> **BRIEF**
Collect every line of the records below that contains the word "column".

> **RECORDS SUPPLIED**
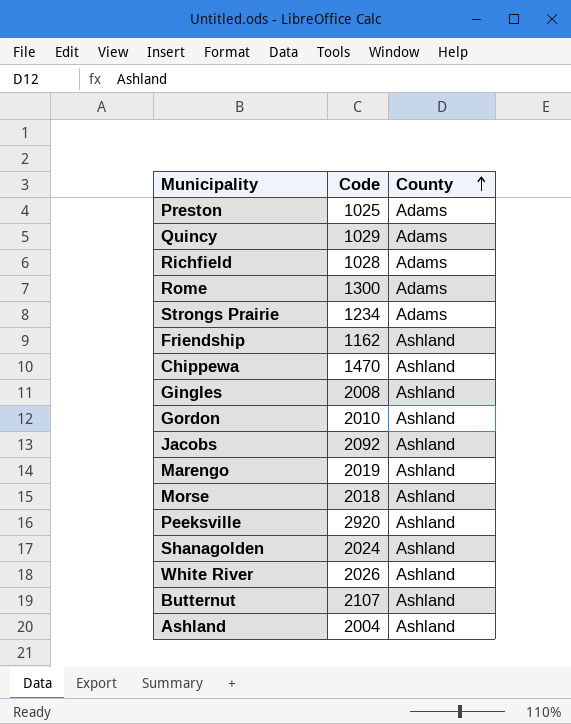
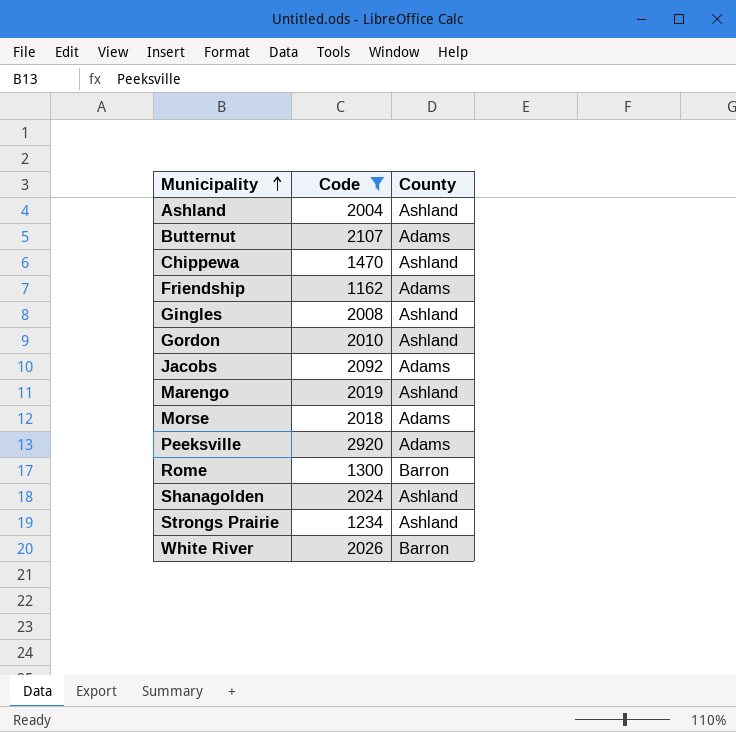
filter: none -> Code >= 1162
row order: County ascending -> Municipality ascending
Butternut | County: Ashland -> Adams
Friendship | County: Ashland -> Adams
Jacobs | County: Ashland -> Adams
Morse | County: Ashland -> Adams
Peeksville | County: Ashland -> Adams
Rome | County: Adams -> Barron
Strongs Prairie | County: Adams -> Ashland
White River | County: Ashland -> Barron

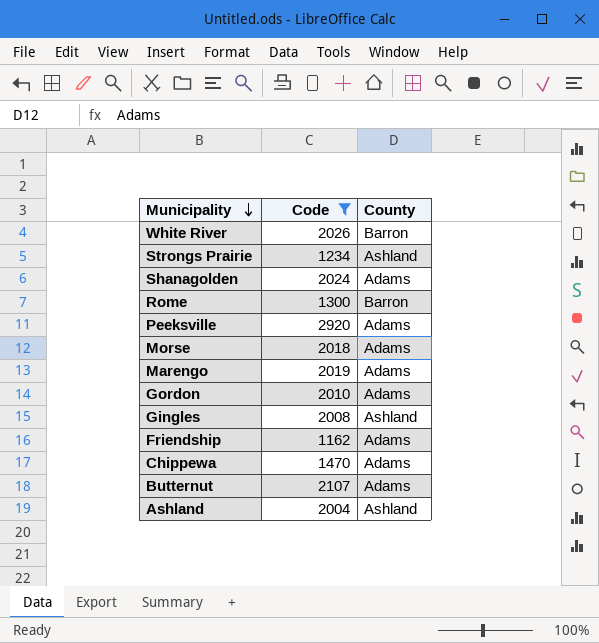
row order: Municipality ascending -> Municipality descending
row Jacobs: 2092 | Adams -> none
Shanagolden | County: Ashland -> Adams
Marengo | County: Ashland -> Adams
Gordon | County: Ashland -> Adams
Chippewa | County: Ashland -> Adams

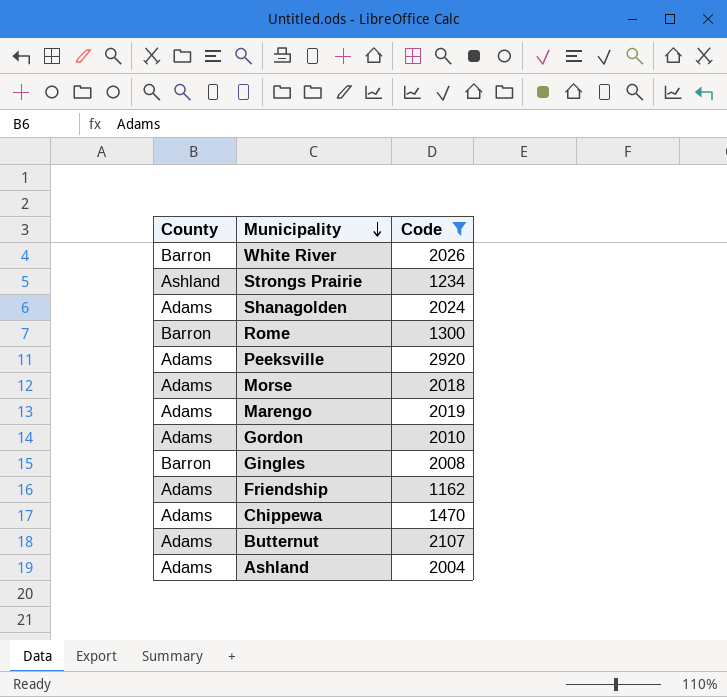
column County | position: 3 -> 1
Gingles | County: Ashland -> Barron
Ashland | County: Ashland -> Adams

==

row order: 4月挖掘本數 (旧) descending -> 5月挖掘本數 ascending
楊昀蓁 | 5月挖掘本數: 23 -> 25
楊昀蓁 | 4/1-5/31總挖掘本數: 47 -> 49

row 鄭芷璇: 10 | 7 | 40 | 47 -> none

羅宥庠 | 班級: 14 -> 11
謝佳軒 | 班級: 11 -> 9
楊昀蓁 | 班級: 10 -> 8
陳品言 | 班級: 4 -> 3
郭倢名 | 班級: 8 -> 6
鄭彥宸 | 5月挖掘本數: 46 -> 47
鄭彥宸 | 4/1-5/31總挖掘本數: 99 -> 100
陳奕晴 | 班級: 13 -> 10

---

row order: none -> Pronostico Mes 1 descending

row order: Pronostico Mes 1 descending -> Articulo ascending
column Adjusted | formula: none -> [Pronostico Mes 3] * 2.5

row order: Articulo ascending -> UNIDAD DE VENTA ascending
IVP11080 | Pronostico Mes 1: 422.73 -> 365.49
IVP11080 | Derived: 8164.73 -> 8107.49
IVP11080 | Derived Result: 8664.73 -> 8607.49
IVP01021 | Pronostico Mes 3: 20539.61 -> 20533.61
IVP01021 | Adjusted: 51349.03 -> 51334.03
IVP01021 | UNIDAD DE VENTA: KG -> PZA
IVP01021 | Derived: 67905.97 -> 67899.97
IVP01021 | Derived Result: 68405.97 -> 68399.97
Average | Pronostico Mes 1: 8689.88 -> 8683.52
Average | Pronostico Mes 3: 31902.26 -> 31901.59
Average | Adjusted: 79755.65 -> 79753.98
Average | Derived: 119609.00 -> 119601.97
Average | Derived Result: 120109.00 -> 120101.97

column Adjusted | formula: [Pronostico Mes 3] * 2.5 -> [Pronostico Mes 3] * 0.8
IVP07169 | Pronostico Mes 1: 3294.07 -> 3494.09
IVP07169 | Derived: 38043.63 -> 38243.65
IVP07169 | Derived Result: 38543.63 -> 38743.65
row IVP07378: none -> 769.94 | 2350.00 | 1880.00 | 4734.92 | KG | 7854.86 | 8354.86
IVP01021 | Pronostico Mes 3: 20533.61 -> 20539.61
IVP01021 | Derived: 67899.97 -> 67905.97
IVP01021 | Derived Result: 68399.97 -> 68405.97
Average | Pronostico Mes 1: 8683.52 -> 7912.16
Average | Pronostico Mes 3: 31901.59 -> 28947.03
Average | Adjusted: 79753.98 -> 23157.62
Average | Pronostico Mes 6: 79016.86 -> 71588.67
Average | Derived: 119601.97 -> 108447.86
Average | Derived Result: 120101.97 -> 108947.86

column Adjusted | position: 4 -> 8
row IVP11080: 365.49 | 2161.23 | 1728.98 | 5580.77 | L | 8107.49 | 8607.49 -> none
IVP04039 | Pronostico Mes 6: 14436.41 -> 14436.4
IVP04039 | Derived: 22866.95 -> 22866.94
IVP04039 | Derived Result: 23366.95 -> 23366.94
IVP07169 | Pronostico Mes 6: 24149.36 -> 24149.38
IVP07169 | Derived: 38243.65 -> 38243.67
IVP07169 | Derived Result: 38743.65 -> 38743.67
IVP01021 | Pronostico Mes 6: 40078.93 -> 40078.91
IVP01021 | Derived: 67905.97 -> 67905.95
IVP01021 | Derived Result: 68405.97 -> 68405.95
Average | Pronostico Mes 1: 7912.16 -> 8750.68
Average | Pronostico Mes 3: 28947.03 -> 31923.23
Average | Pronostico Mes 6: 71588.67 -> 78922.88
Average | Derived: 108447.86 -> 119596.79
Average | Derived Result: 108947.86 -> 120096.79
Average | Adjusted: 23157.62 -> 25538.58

> **TASK RESULT**
column County | position: 3 -> 1
column Adjusted | formula: none -> [Pronostico Mes 3] * 2.5
column Adjusted | formula: [Pronostico Mes 3] * 2.5 -> [Pronostico Mes 3] * 0.8
column Adjusted | position: 4 -> 8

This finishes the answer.